(What the task requires) Determine how many lines of the records include "none", and answer with the number alone.

####################

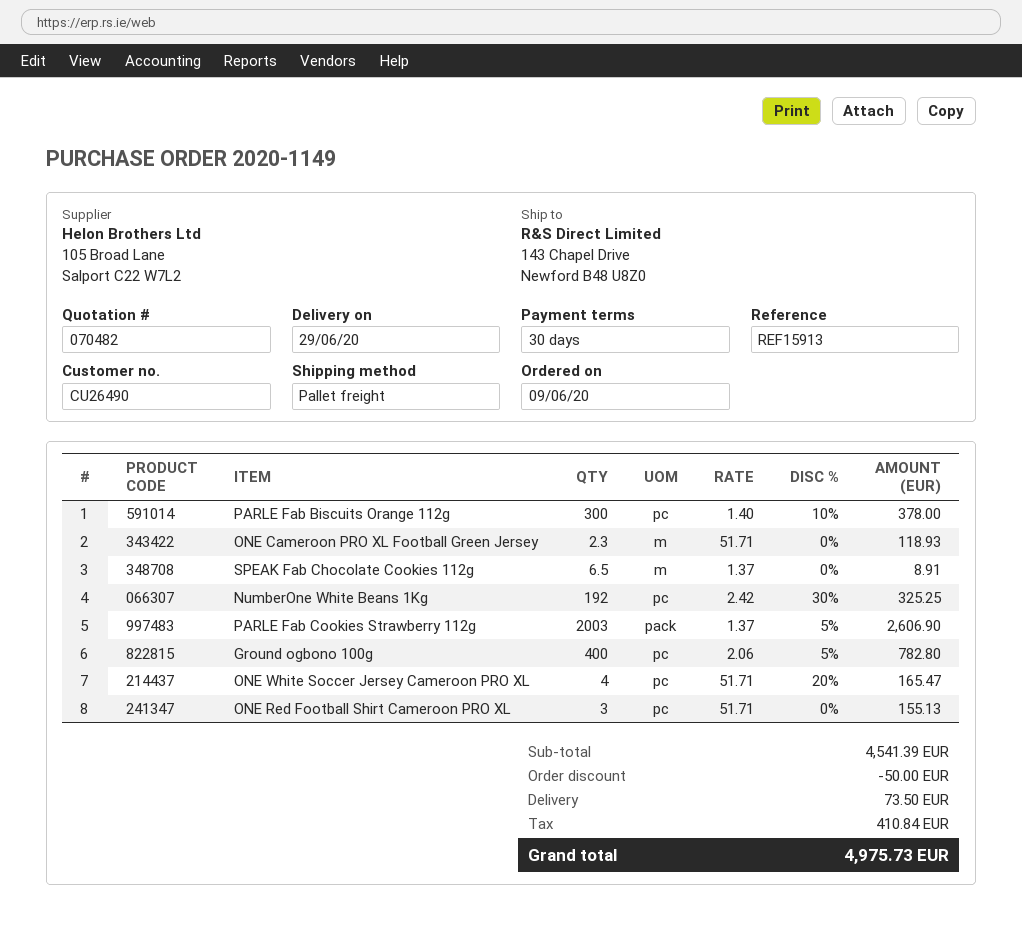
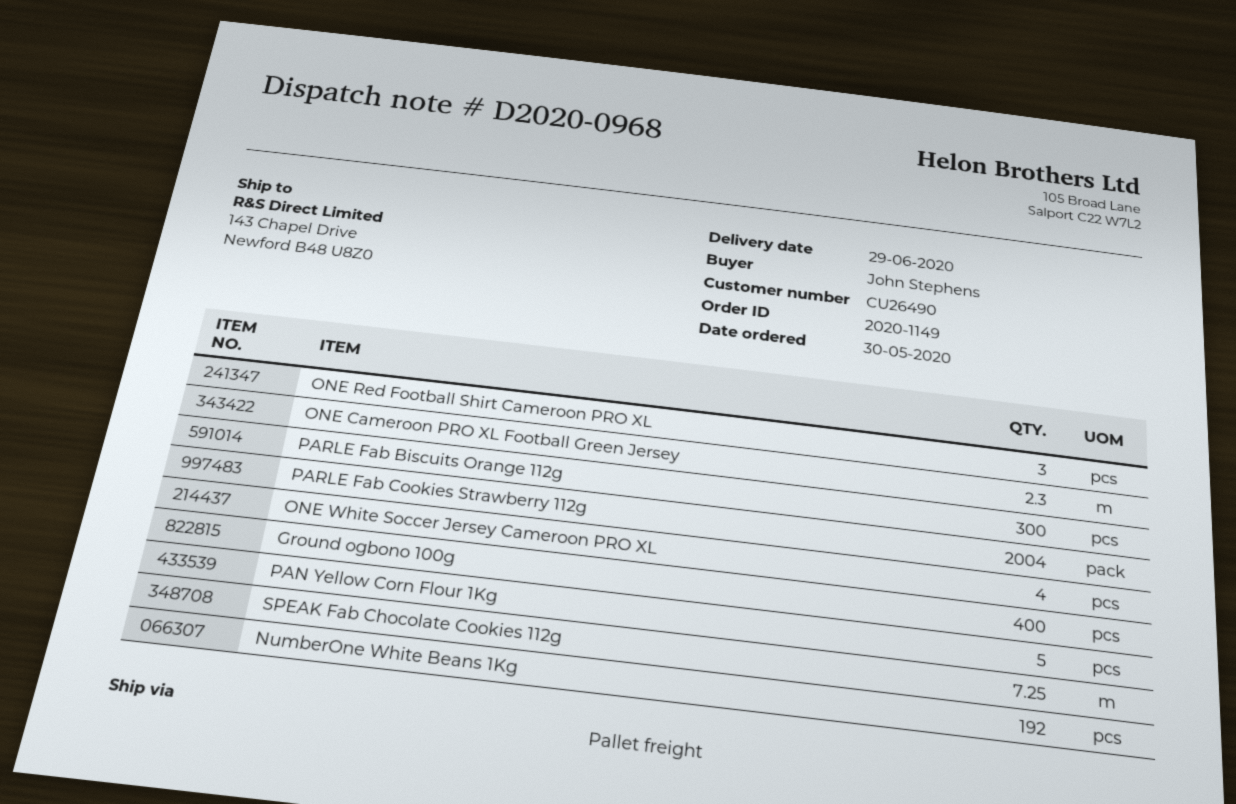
order date: 2020-06-09 -> 2020-05-30
SPEAK Fab Chocolate Cookies 112g: 6.5 -> 7.25
PARLE Fab Cookies Strawberry 112g: 2003 -> 2004
PAN Yellow Corn Flour 1Kg: none -> 5

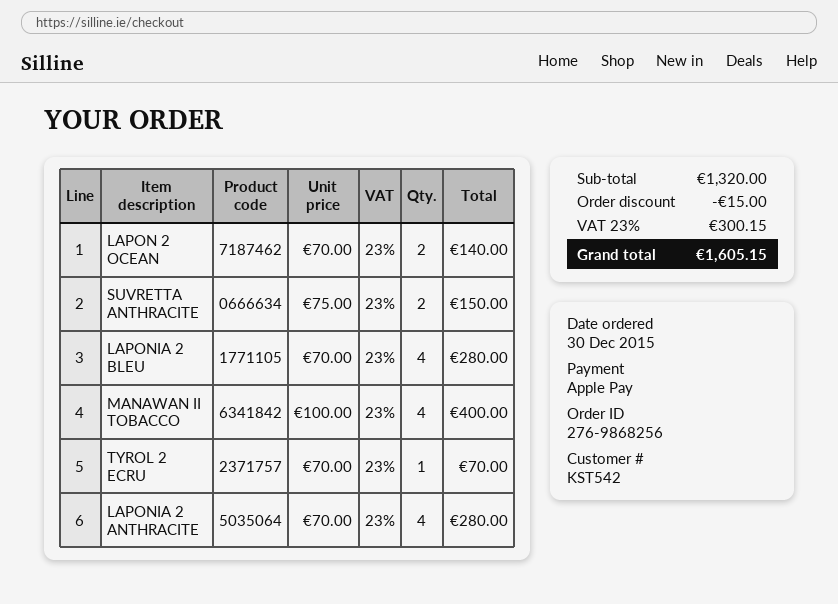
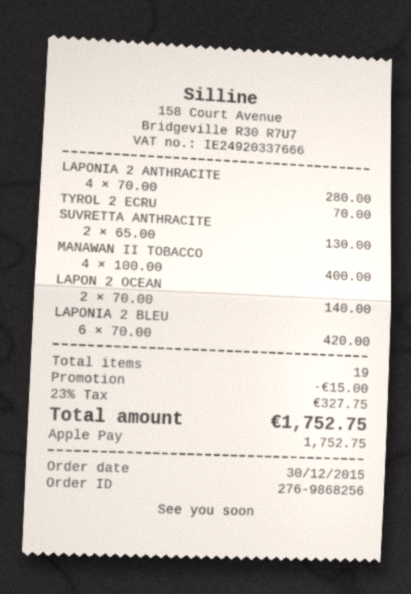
SUVRETTA ANTHRACITE: 2 x 75.00 = 150.00 -> 2 x 65.00 = 130.00
LAPONIA 2 BLEU: 4 x 70.00 = 280.00 -> 6 x 70.00 = 420.00
tax: 23% = 300.15 -> 23% = 327.75
total: 1605.15 -> 1752.75

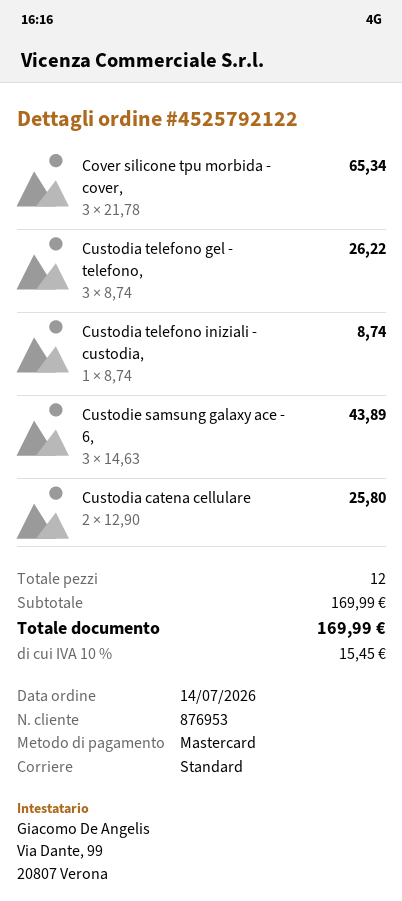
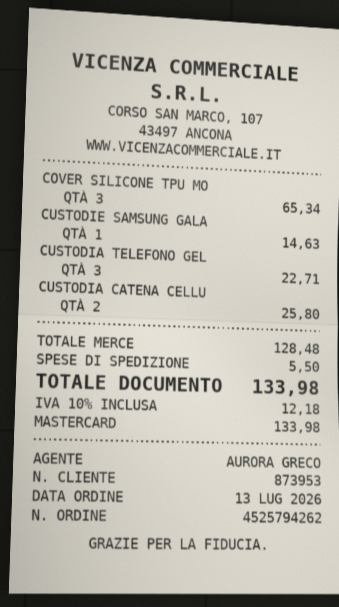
order number: 4525792122 -> 4525794262
order date: 2026-07-14 -> 2026-07-13
customer number: 876953 -> 873953
Custodia telefono gel - telefono,: 3 for 26.22 -> 3 for 22.71
Custodia telefono iniziali - custodia,: 1 for 8.74 -> none
Custodie samsung galaxy ace - 6,: 3 for 43.89 -> 1 for 14.63
subtotal: 169.99 -> 128.48
shipping: none -> 5.50
tax: 10% = 15.45 -> 10% = 12.18
total: 169.99 -> 133.98

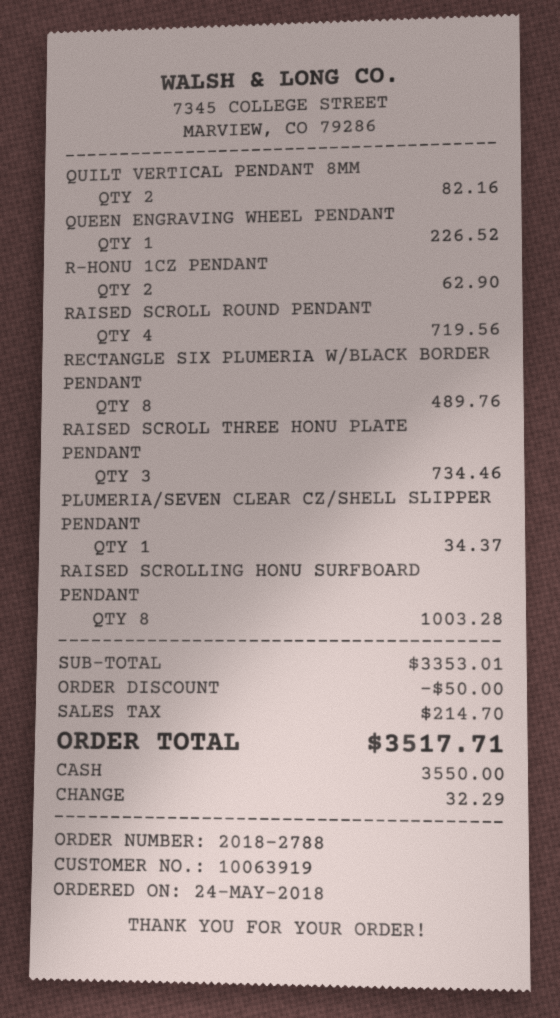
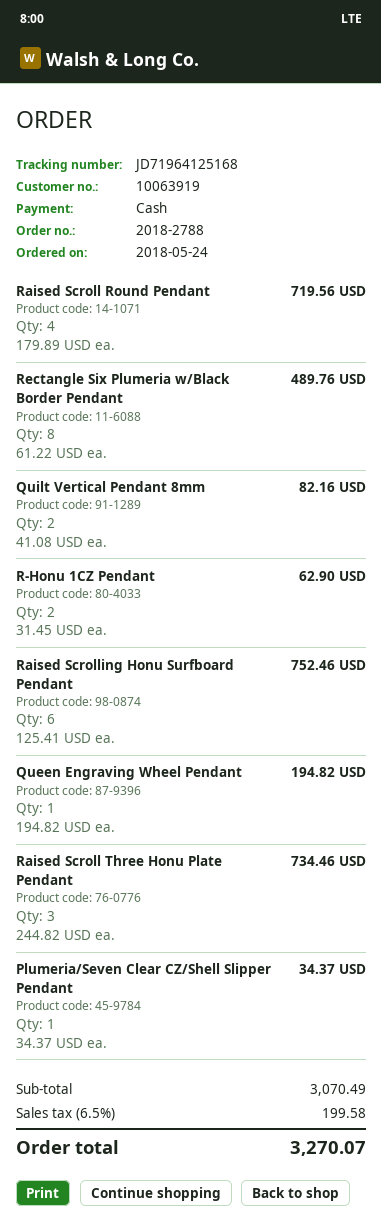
QUEEN ENGRAVING WHEEL PENDANT: 1 for 226.52 -> 1 for 194.82
RAISED SCROLLING HONU SURFBOARD PENDANT: 8 for 1003.28 -> 6 for 752.46
subtotal: 3353.01 -> 3070.49
discount: 50.00 -> none
tax: 214.70 -> 199.58
total: 3517.71 -> 3270.07

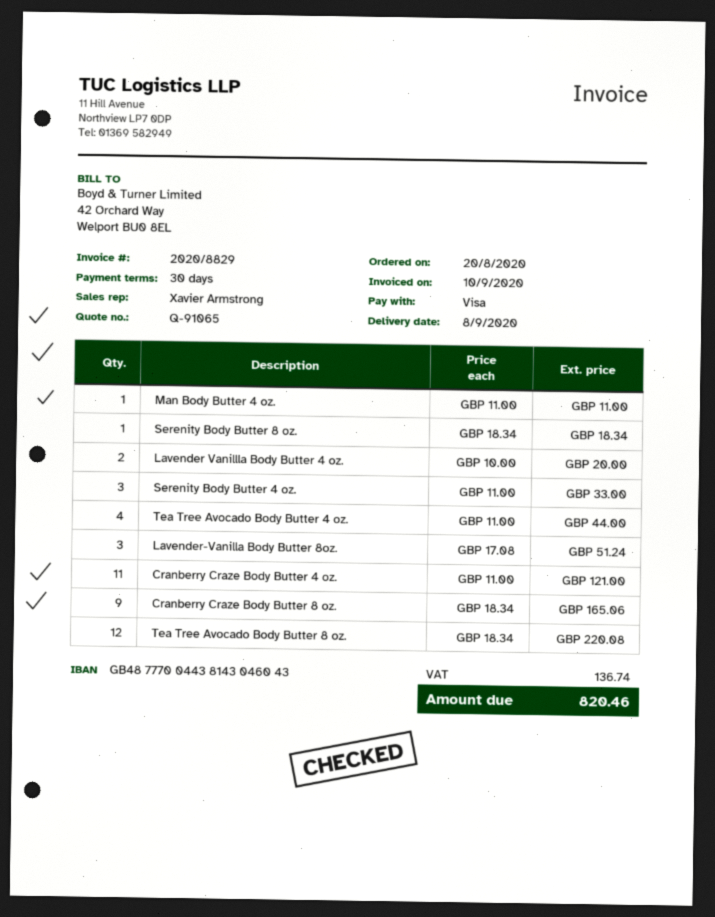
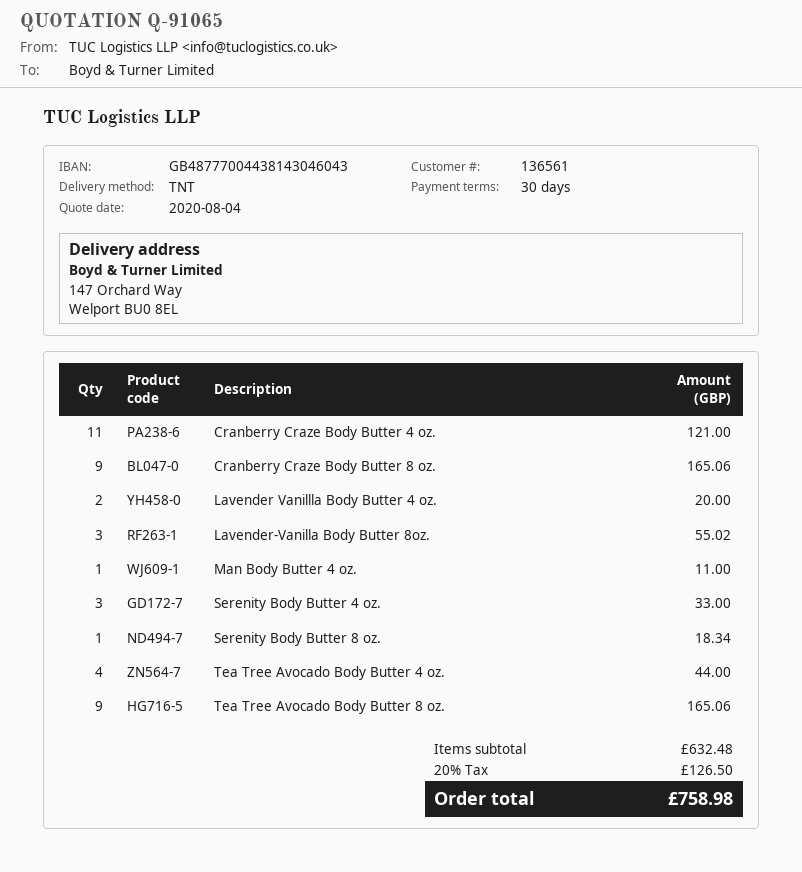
Lavender-Vanilla Body Butter 8oz.: 3 for 51.24 -> 3 for 55.02
Tea Tree Avocado Body Butter 8 oz.: 12 for 220.08 -> 9 for 165.06
tax: 136.74 -> 126.50
total: 820.46 -> 758.98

####################

(Written reply) 4